Where strokes are severe and stays are long, stroke units help
enormously; where stays are already short, they barely move the needle.
The professional deliverable here is not a single pooled number — it is
the *explanation* for why one pooled number would mislead.
:::

# How to read this document

*New to R? Read this once and everything below will click. Already fluent?
Skip straight to the next section.*

Each grey box is a **code chunk** — the exact instructions R runs. Under most
chunks sits a purple **Plain-English walkthrough** that translates the code,
piece by piece. A little recurring grammar unlocks all of it:

- A **function** is a command that does a job; you call it by its name followed
  by round brackets, e.g. `forest(...)`. Whatever you put inside the brackets are
  its **arguments** — the settings you hand the command.
- `<-` means **"save this as."** `m <- metacont(...)` runs `metacont` and keeps
  the result in a box named `m`; afterwards we just write `m` to reuse it.
- `$` reaches **inside** a result to grab one piece: `m$TE.random` = "the pooled
  estimate stored inside `m`."
- `|>` is the **pipe**. It takes whatever is on its left and feeds it into the
  function on its right, so a chain reads left-to-right instead of inside-out.
- Some sentences contain a snippet written as an `r` followed by a short
  expression, all wrapped in back-ticks. That is **inline code**: R replaces it
  with the live number when the report is built, so the words and the numbers can
  never disagree.
- **Packages** (`meta`, `metafor`, …) are toolboxes we load once at the top; each
  hands us ready-made functions so we never reinvent them.

# The clinical question

We compared **organised stroke-unit care** — a dedicated ward with a
specialist multidisciplinary team — against **conventional care** on a
general ward, measuring **length of hospital stay, in days**.

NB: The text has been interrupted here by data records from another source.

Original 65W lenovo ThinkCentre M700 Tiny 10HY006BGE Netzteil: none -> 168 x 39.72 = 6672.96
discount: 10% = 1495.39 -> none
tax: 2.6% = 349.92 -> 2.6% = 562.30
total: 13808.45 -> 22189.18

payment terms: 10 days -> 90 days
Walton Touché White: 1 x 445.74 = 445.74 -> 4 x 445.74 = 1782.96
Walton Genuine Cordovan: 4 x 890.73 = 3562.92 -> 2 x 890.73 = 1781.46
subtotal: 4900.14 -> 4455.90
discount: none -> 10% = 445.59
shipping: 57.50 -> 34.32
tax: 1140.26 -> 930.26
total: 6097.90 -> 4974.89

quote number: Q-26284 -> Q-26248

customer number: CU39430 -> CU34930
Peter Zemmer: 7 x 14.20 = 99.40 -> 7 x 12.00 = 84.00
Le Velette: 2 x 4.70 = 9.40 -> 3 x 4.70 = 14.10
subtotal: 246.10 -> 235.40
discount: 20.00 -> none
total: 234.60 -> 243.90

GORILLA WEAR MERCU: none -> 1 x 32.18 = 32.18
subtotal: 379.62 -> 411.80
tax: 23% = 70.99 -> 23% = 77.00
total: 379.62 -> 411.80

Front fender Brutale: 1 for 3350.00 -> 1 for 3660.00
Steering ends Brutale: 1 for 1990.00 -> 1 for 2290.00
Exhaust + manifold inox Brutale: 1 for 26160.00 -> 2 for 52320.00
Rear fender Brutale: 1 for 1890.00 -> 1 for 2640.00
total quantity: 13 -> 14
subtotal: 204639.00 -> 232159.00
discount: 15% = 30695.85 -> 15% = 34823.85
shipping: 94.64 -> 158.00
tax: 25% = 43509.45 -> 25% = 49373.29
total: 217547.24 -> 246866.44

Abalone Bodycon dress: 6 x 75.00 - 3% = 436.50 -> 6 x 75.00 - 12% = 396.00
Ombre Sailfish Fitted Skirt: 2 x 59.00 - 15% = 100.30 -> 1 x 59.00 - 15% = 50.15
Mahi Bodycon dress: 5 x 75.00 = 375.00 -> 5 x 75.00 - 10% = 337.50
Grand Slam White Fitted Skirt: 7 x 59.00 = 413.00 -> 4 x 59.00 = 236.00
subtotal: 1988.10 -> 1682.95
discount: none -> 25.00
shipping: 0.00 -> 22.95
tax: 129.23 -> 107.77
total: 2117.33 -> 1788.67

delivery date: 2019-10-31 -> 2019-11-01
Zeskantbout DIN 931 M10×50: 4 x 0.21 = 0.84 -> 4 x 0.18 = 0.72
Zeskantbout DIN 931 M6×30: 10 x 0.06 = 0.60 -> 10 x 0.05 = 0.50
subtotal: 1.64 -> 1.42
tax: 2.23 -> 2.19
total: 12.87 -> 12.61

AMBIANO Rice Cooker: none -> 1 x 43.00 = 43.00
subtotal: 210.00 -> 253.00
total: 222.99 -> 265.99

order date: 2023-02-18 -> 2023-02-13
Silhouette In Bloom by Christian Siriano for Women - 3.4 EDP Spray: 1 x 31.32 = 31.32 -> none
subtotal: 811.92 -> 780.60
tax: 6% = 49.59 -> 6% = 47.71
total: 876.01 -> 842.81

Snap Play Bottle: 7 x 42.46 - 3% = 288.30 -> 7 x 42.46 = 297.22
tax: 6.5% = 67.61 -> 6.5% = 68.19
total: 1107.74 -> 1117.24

> **PICO** — **P** stroke inpatients · **I** organised stroke-unit care
> · **C** conventional general-ward care · **O** length of stay (days).

Lower is better: a **negative Mean Difference** means the stroke unit
sends patients home sooner.

# The data

Nine randomised trials assembled by Normand (1999) [1]. Each row is one
trial, with the mean, SD, and sample size for both arms.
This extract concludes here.